If you find sources close to Google which dispute this assertion, let me know.

gbyte’s picture

joshi.rohit100’s picture

We also have requirement to mark "X-Robots-Tag" to "index". I think we can introduce some setting and that can be used to determine whether sitemap.xml needs to be indexed or not rather hardcoded.
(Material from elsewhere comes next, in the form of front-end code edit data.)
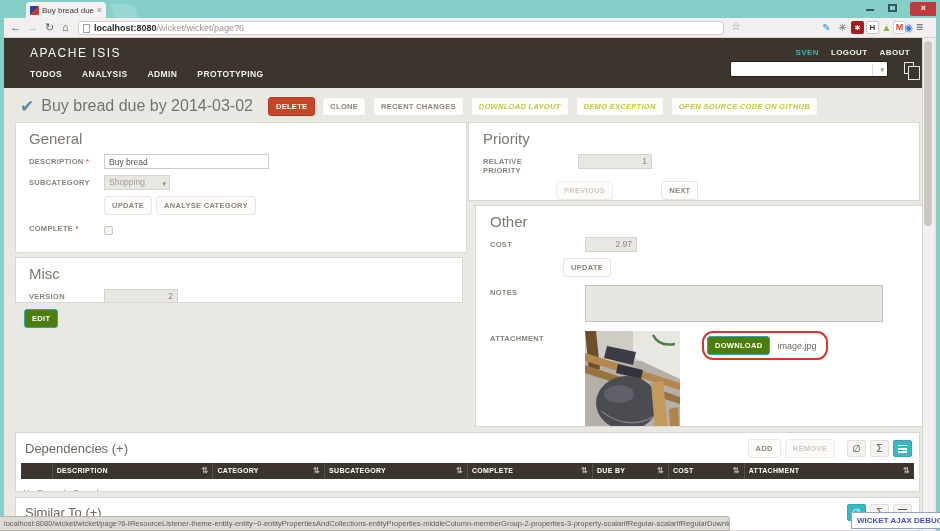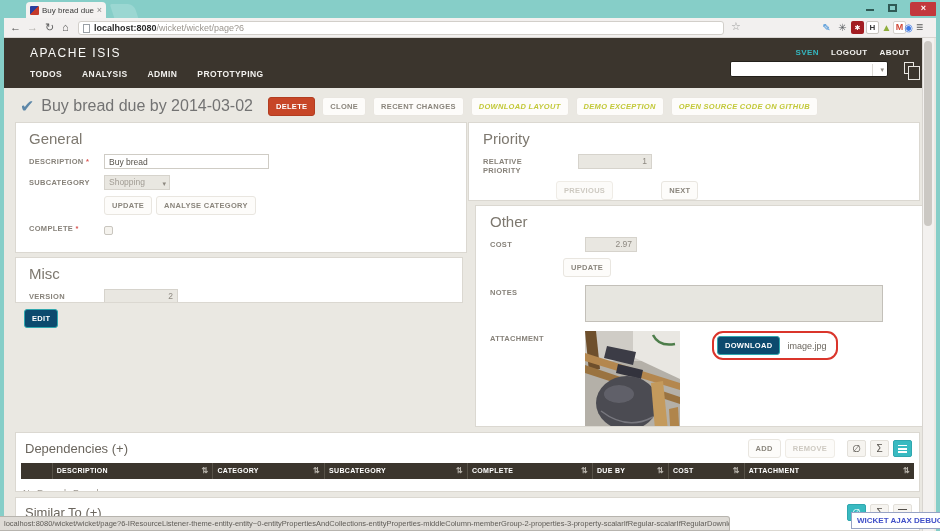--- a/index.html
+++ b/index.html
@@ -52,7 +52,7 @@
   .btn { display:inline-block; background:#fdfcfa; border:1px solid #e9e6e0; border-radius:3px; color:#8a857c; font-size:7.5px; font-weight:bold; padding:4px 7px; letter-spacing:.3px; white-space:nowrap; cursor:default; }
   .btn.danger { background:#c74627; border-color:#b23d21; color:#fff; }
   .btn.proto { color:#c2c838; font-style:italic; }
-  .btn.teal { background:#0c4a6e; border-color:#2fa7ae; color:#fff; }
+  .btn.teal { background:#4d7c0f; border-color:#2fa7ae; color:#fff; }
   .btn.disabled { color:#cdc9c1; background:#fcfbf9; border-color:#efece6; }
 
   

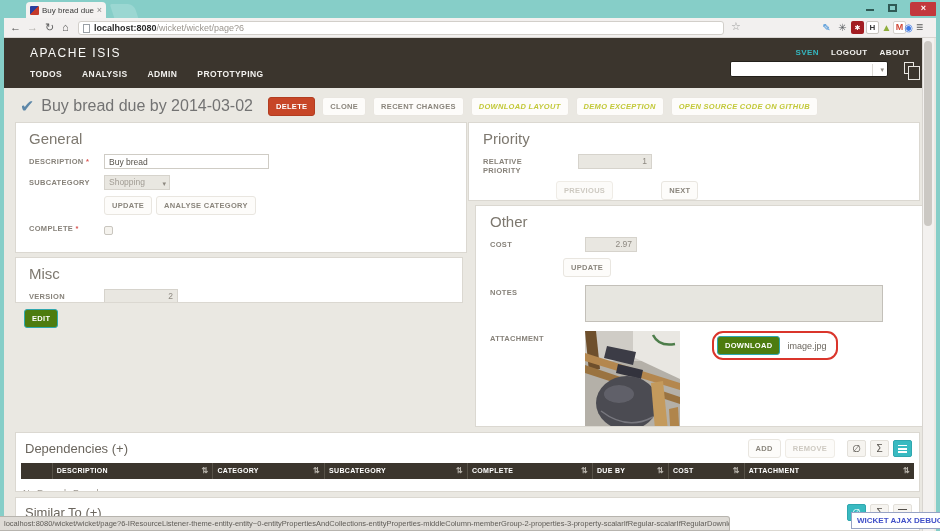--- a/index.html
+++ b/index.html
@@ -80,7 +80,7 @@
 
   
   .attach-img { width:95px; height:110px; flex:none; }
-  .attach-dl { margin-left:10px; margin-top:0px;border-radius:11px; }
+  .attach-dl { margin-top:0px;border-radius:11px; }
   .annot { display:inline-flex; align-items:center; gap:7px; border:2px solid #da352b; border-radius:11px; padding:3px 10px 3px 3px; }
   .fname { font-size:9px; color:#6b665e; }
 

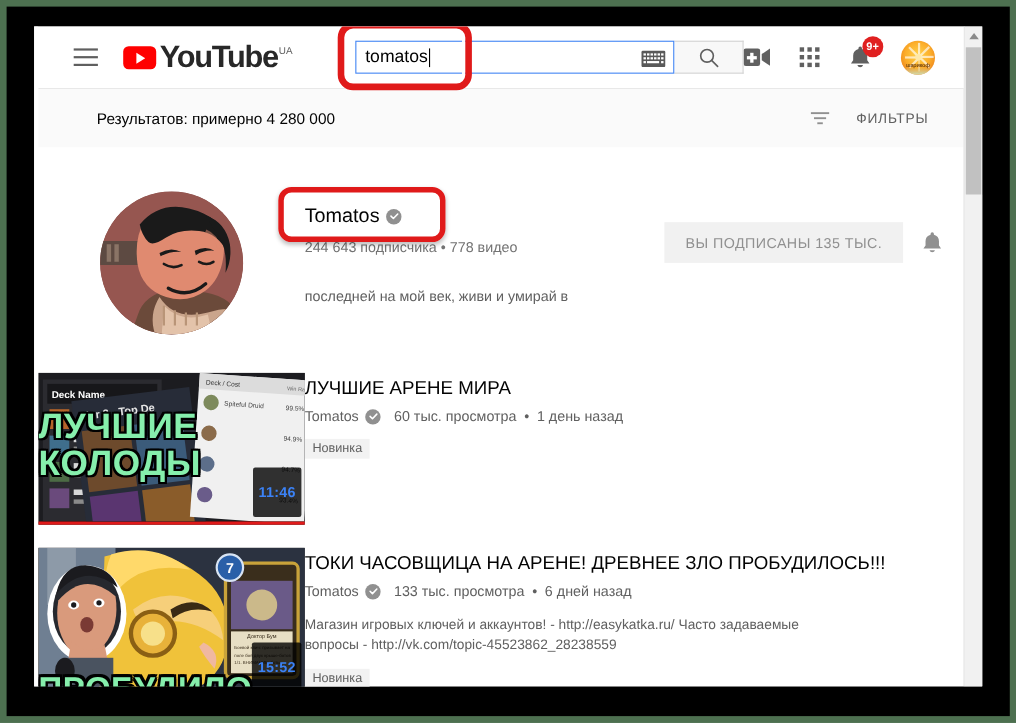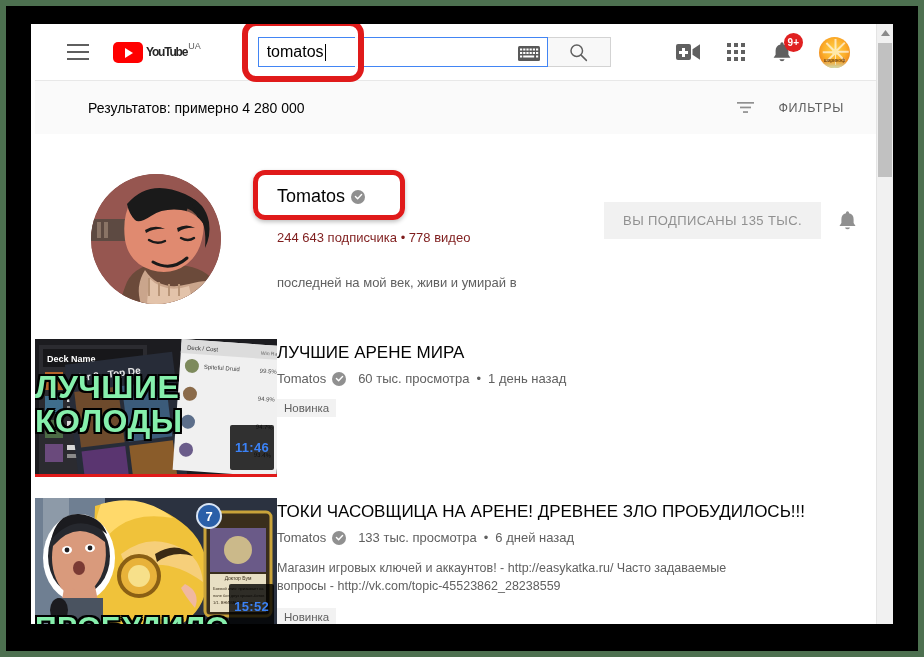--- a/index.html
+++ b/index.html
@@ -83,7 +83,7 @@
     margin-left: 2px;
   }
   .logo-text {
-    font-size: 12px; font-weight: bold; letter-spacing: -1.2px;
+    font-size: 28px; font-weight: bold; letter-spacing: -1.2px;
     color: #282828; margin-left: 3px; line-height: 22px;
     font-family: "Liberation Sans", sans-serif;
   }

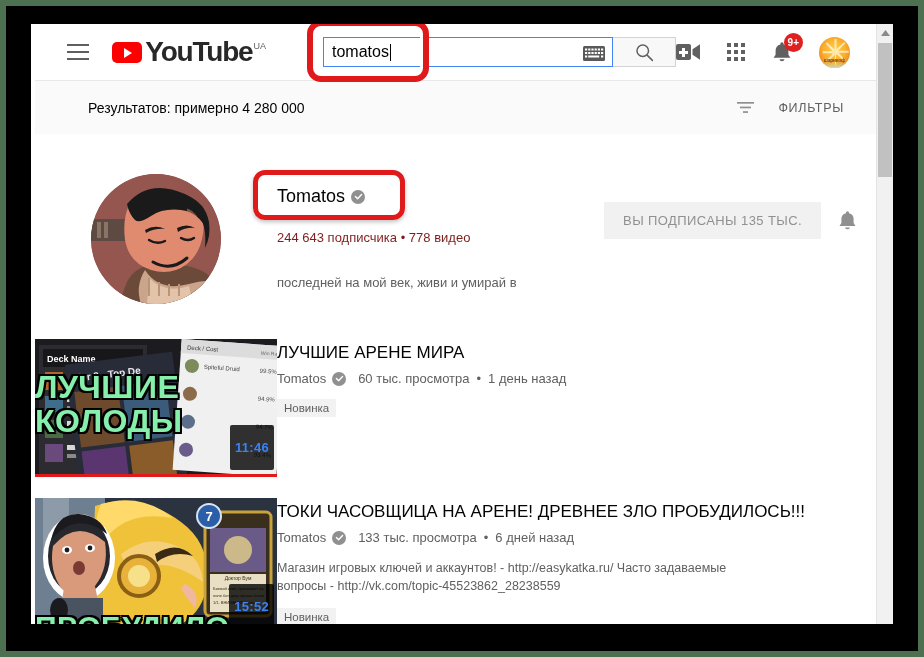--- a/index.html
+++ b/index.html
@@ -246,7 +246,7 @@
     pointer-events: none; z-index: 9; background: transparent;
   }
   .ch-meta {
-    font-size: 13px; color: #7f1d1d; margin-top: 23px;
+    font-size: 13px; color: #737373; margin-top: 10px;
   }
   .ch-desc {
     font-size: 13px; color: #606060; margin-top: 9px; line-height: 19px; max-width: 240px;

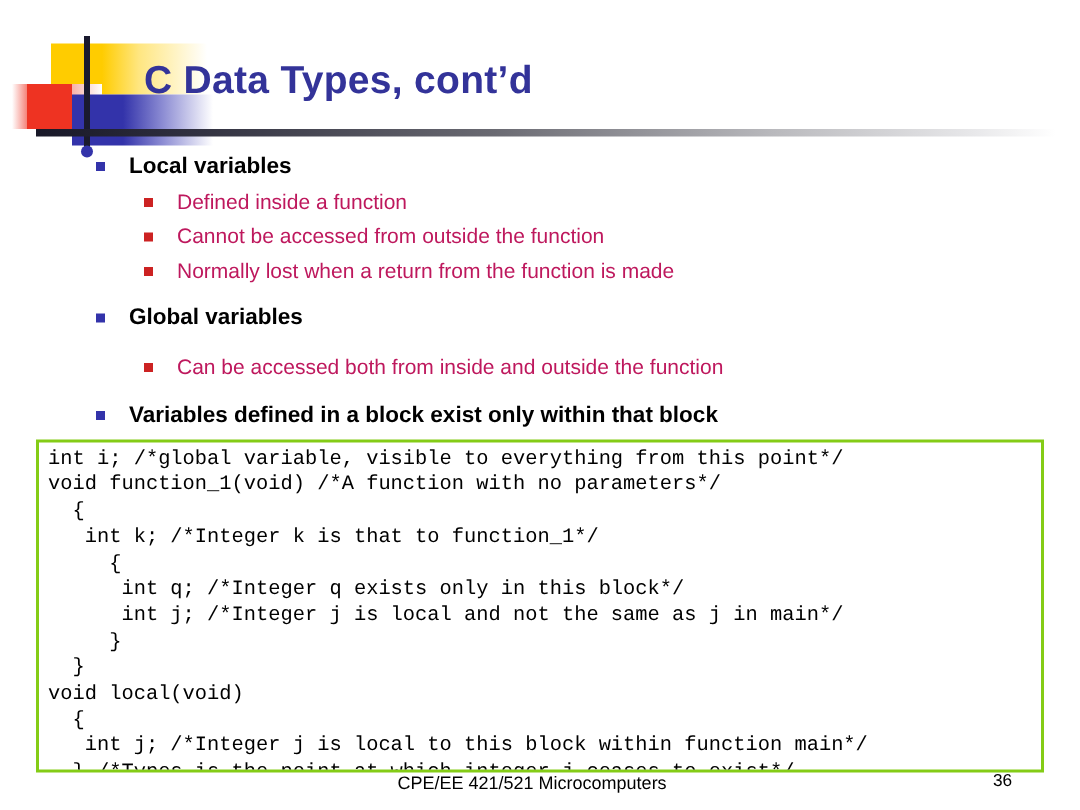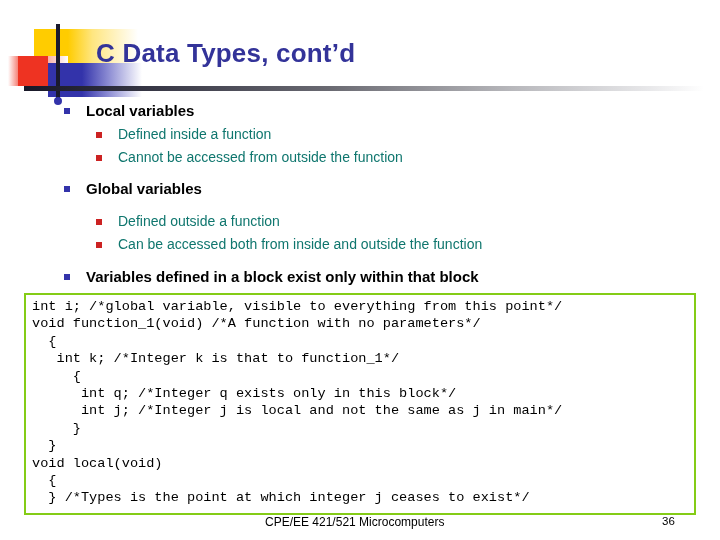--- a/index.html
+++ b/index.html
@@ -117,7 +117,7 @@
     padding-left: 118px;
     font-size: 14px;
     font-weight: normal;
-    color: #0f766e;
+    color: #be185d;
     line-height: 23px;
   }
   .lvl2 .bullet {

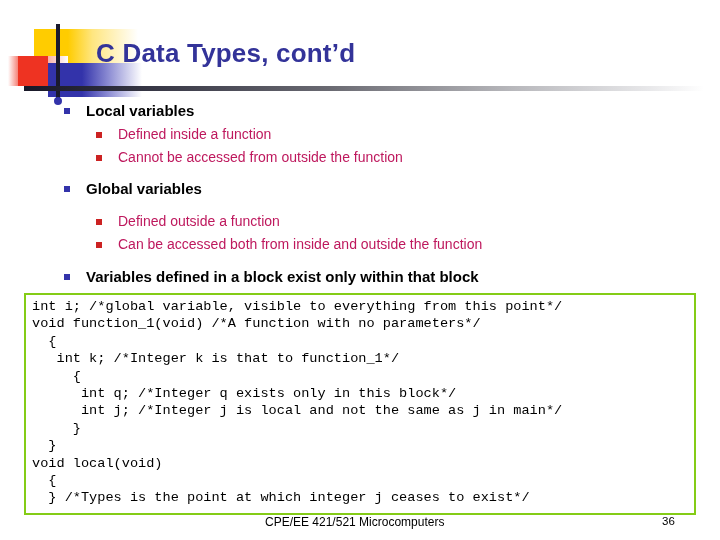--- a/index.html
+++ b/index.html
@@ -199,6 +199,10 @@
     <div class="lvl2">
       <span class="bullet"></span>
       <span>Cannot be accessed from outside the function</span>
+    </div>
+    <div class="lvl2">
+      <span class="bullet"></span>
+      <span>Normally lost when a return from the function is made</span>
     </div>
 
     <div class="gap-sm"></div>

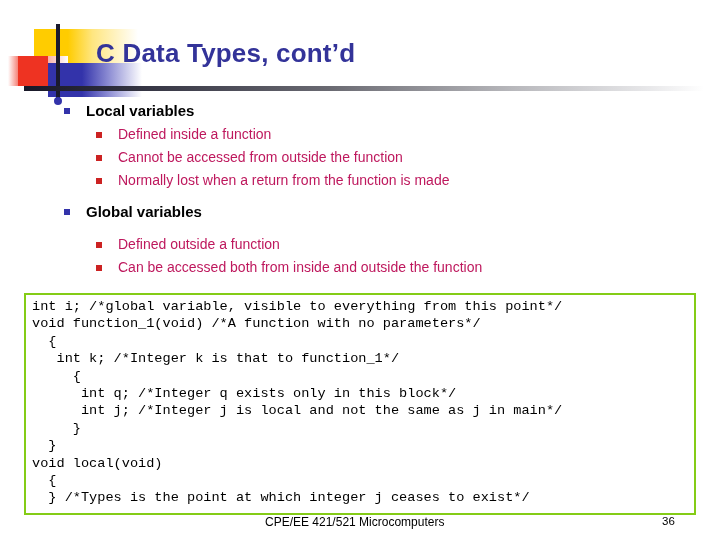--- a/index.html
+++ b/index.html
@@ -214,10 +214,6 @@
 
     <div class="gap-sm"></div>
 
-    <div class="lvl2">
-      <span class="bullet"></span>
-      <span>Defined outside a function</span>
-    </div>
     <div class="lvl2">
       <span class="bullet"></span>
       <span>Can be accessed both from inside and outside the function</span>

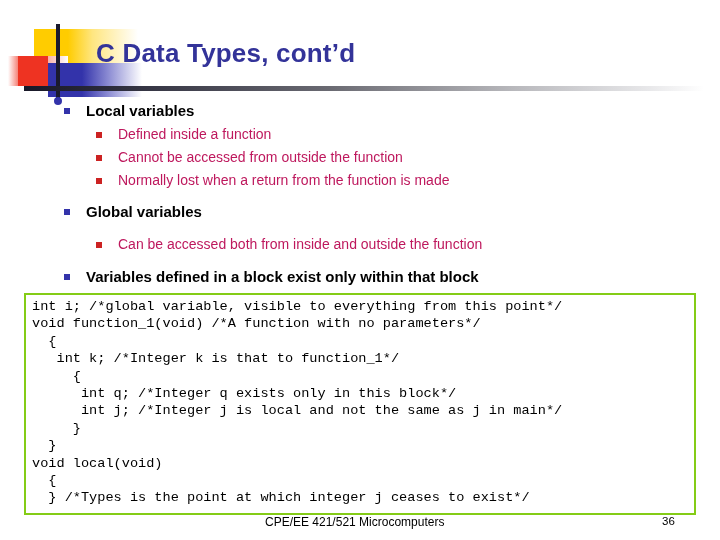--- a/index.html
+++ b/index.html
@@ -240,6 +240,7 @@
     <div class="code-line">  }</div>
     <div class="code-line">void local(void)</div>
     <div class="code-line">  {</div>
+    <div class="code-line">   int j; /*Integer j is local to this block within function main*/</div>
     <div class="code-line">  } /*Types is the point at which integer j ceases to exist*/</div>
   </div>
Default value can be considered as false to maintain the existing behavior

manisha-acheryya’s picture

manisha-acheryya’s picture

StatusFileSize
new2.76 KB
joshi.rohit100’s picture

  1. +++ b/src/Form/SimplesitemapSettingsForm.php
    @@ -184,6 +184,13 @@ class SimplesitemapSettingsForm extends SimplesitemapFormBase {
    +    $form['simple_sitemap_settings']['advanced']['index_sitemap'] = [
    +      '#type' => 'radios',
    +      '#title' => t('Index / Unindex XML'),
    +      '#default_value' => $this->generator->getSetting('index_sitemap', FALSE),
    +      '#options' => [t('Index'), t('Unindex')],
    +    ];
    +
    

    Assuming this is new key, missing schema entry

  2. +++ b/src/Form/SimplesitemapSettingsForm.php
    @@ -184,6 +184,13 @@ class SimplesitemapSettingsForm extends SimplesitemapFormBase {
    +      '#title' => t('Index / Unindex XML'),
    

    $this->t()

  3. +++ b/src/Form/SimplesitemapSettingsForm.php
    @@ -184,6 +184,13 @@ class SimplesitemapSettingsForm extends SimplesitemapFormBase {
    +      '#options' => [t('Index'), t('Unindex')],
    

    $this->t()

gbyte’s picture

Status: Active » Fixed

I will treat this issue as a support request and the question why the sitemap itself is set to 'noindex' has been answered. Furthermore I'm not keen on adding a setting that (IMO) will accomplish nothing; Esoteric (and in this casse incorrect) requirements can be implemented programmatically by overriding part of the code.

Status: Fixed » Closed (fixed)

Automatically closed - issue fixed for 2 weeks with no activity.